[Screenshot and code edit data]
· · · ·
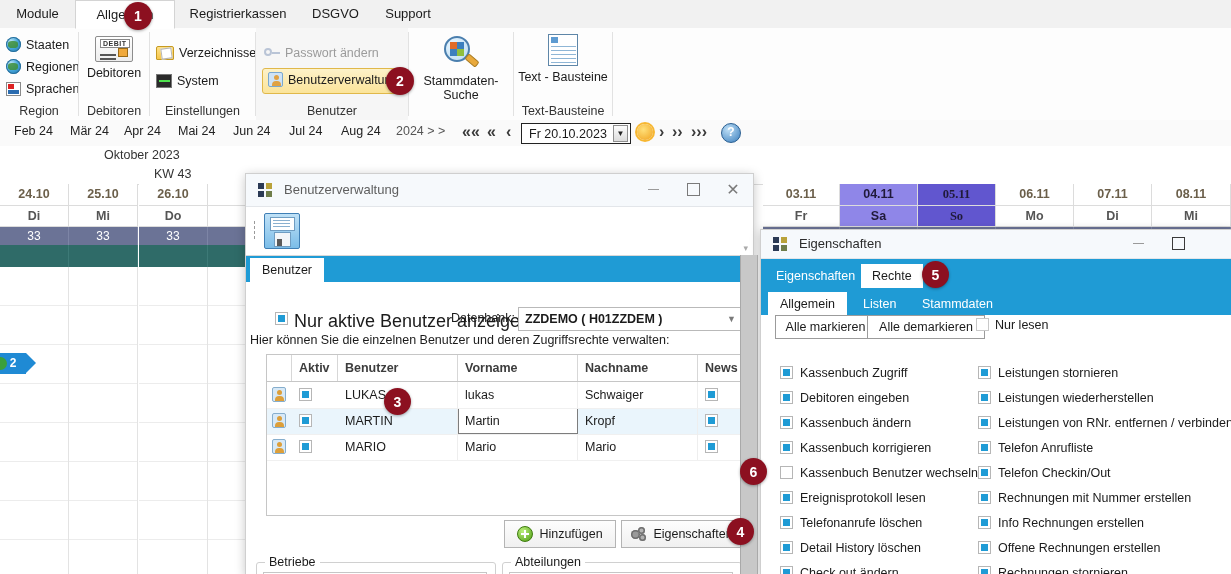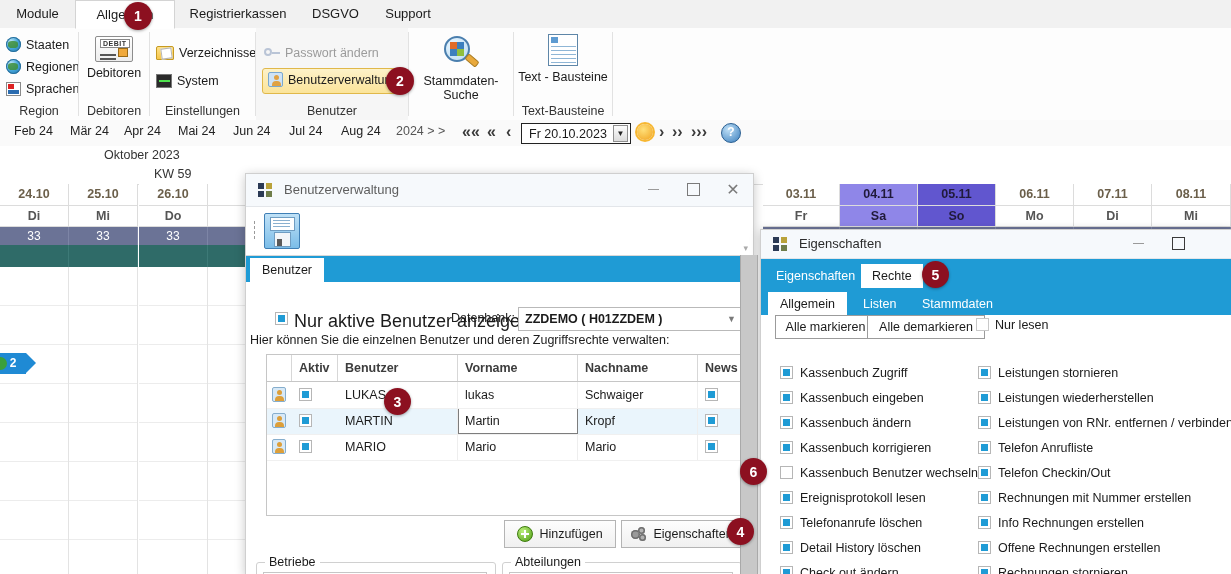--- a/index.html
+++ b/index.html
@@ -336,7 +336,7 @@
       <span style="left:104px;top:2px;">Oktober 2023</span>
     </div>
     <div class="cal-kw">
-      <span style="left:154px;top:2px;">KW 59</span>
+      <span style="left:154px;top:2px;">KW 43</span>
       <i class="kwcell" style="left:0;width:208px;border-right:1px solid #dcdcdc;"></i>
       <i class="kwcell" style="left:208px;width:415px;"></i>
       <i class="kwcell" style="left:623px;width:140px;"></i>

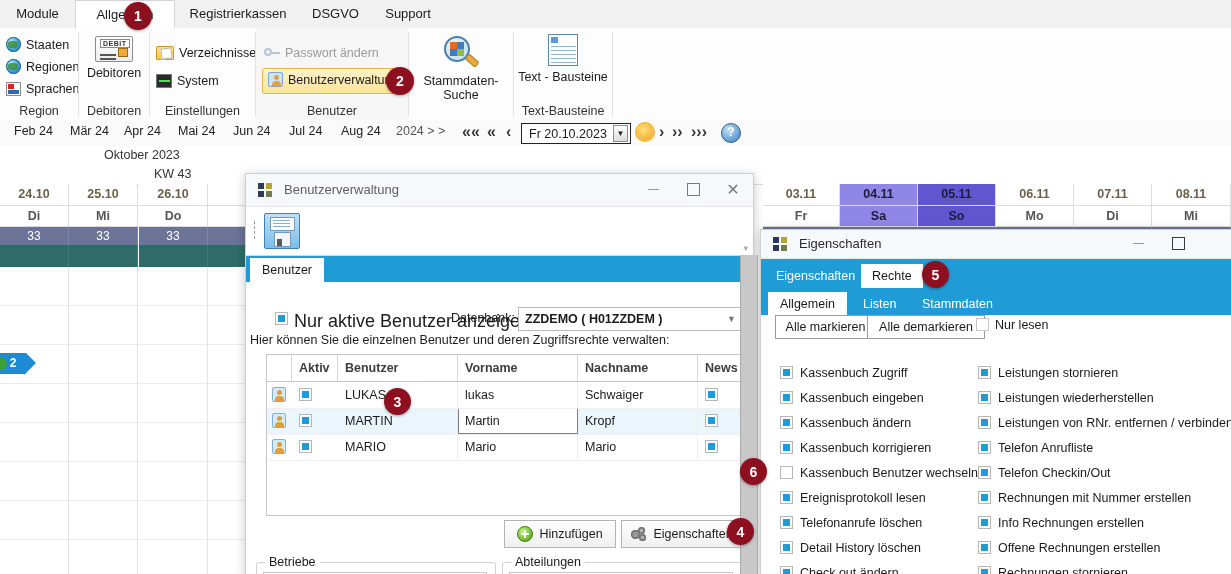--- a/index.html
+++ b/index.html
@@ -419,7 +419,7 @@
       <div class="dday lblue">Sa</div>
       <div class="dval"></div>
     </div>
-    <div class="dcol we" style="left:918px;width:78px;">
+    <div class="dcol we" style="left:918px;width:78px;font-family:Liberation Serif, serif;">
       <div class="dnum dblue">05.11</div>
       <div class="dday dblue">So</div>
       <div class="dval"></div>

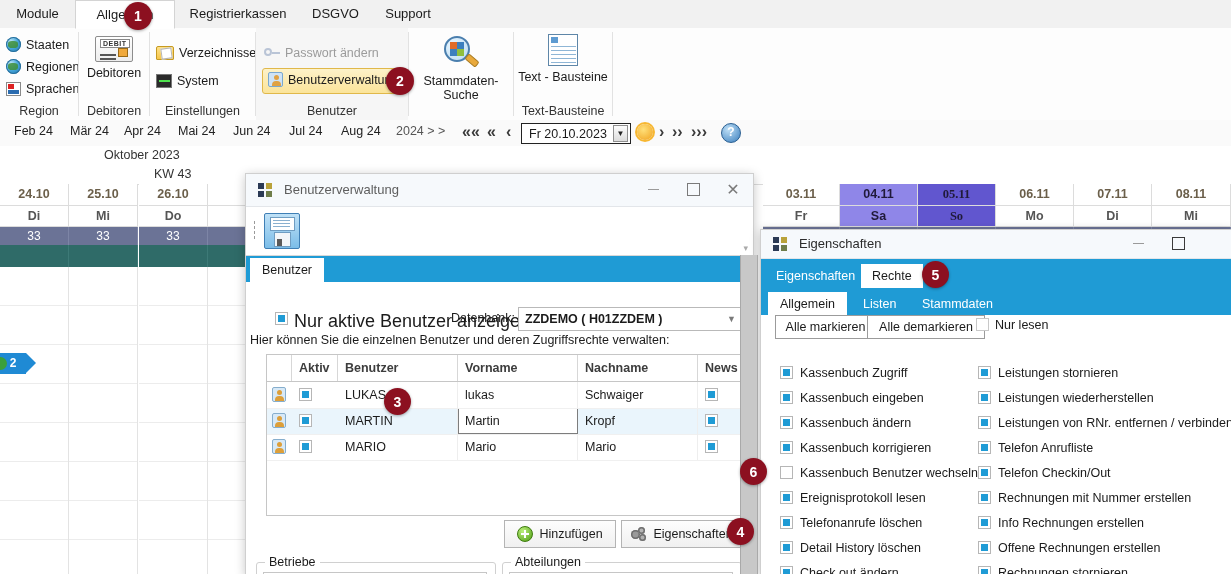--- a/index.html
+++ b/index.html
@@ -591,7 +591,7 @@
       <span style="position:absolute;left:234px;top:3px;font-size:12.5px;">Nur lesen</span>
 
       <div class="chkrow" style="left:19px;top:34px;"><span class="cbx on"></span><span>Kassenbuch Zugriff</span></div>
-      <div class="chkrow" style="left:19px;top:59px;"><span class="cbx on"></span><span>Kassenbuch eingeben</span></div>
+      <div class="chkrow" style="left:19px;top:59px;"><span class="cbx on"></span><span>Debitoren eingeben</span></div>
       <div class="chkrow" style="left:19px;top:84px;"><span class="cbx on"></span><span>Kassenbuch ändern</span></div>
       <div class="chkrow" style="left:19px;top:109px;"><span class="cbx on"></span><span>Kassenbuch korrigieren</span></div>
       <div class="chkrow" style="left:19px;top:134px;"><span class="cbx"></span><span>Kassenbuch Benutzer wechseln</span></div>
· · · ·
→ REQUIREMENT:
From the data above, copy each line with the string "width" in it.

→ TASK SOLUTION:
       <i class="kwcell" style="left:0;width:208px;border-right:1px solid #dcdcdc;"></i>
       <i class="kwcell" style="left:208px;width:415px;"></i>
       <i class="kwcell" style="left:623px;width:140px;"></i>
-    <div class="dcol we" style="left:918px;width:78px;">
+    <div class="dcol we" style="left:918px;width:78px;font-family:Liberation Serif, serif;">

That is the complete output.